High-accuracy calibration of low-cost camera using image disturbance factor
Author(s) -
Zhen Liu,
Qun Wu,
Xu Chen,
Yong Yin
Publication year - 2016
Publication title -
optics express
Language(s) - English
Resource type - Journals
SCImago Journal Rank - 1.394
H-Index - 271
ISSN - 1094-4087
DOI - 10.1364/oe.24.024321
Subject(s) - homography , artificial intelligence , feature (linguistics) , calibration , computer vision , computer science , camera resectioning , image plane , projection (relational algebra) , point spread function , feature detection (computer vision) , noise (video) , image (mathematics) , image processing , mathematics , algorithm , linguistics , statistics , philosophy , projective test , projective space
Nonindustrial low-cost cameras have the advantages of cheap and simple structure, but have the disadvantages of low resolution and large image noise.
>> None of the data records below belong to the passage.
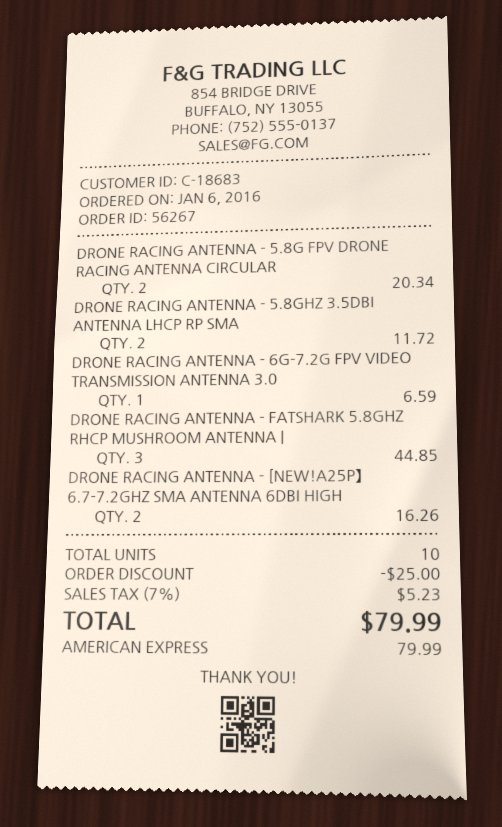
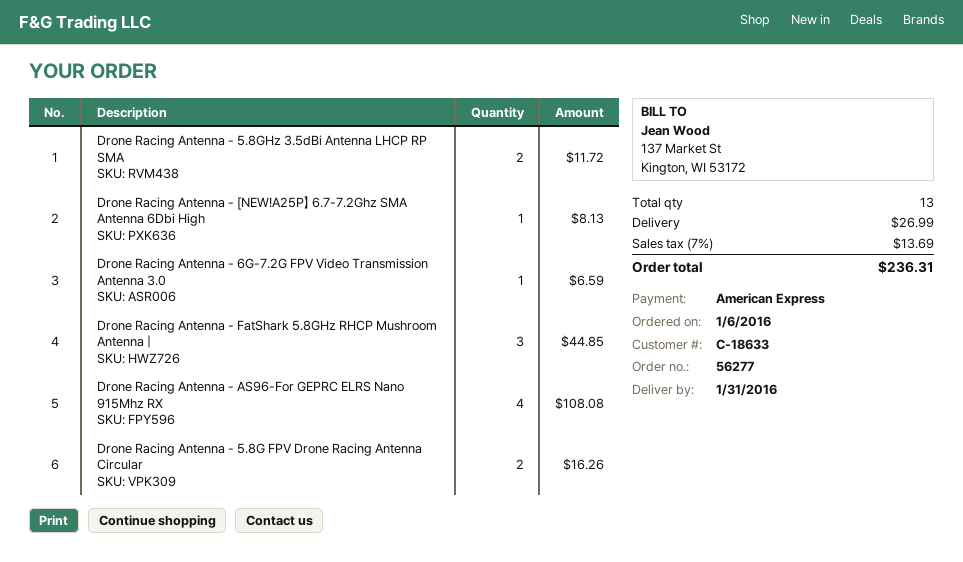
order number: 56267 -> 56277
customer number: C-18683 -> C-18633
DRONE RACING ANTENNA - 5.8G FPV DRONE RACING ANTENNA CIRCULAR: 2 for 20.34 -> 2 for 16.26
DRONE RACING ANTENNA - [NEW!A25P】 6.7-7.2GHZ SMA ANTENNA 6DBI HIGH: 2 for 16.26 -> 1 for 8.13
Drone Racing Antenna - AS96-For GEPRC ELRS Nano 915Mhz RX: none -> 4 for 108.08
total quantity: 10 -> 13
discount: 25.00 -> none
shipping: none -> 26.99
tax: 7% = 5.23 -> 7% = 13.69
total: 79.99 -> 236.31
When the existing camera calibration methods are used to calibrate nonindustrial low-cost cameras, high-accuracy calibration cannot be obtained. A high-accuracy calibration method using a high-accuracy planar target is introduced in this study to solve this problem. First, the initial values and the uncertainties of all image feature points are determined by the multiscale image analysis method. Then, the image disturbance factor is added to each target image feature point. In addition, the image projection error is established as the minimum objective function according to the homography matrix between the target plane and the image plane. Thus, the optimal coordinates of all image feature points are obtained by the nonlinear optimization method. Finally, the calibration of the intrinsic and extrinsic parameters of the camera will be achieved by using Zhang's method according to the image feature points obtained from the previous step. Simulative and real experiments have been conducted to evaluate the performance of the proposed method, and results show that the calibration accuracy of the proposed method is at least three times that of Zhang's method.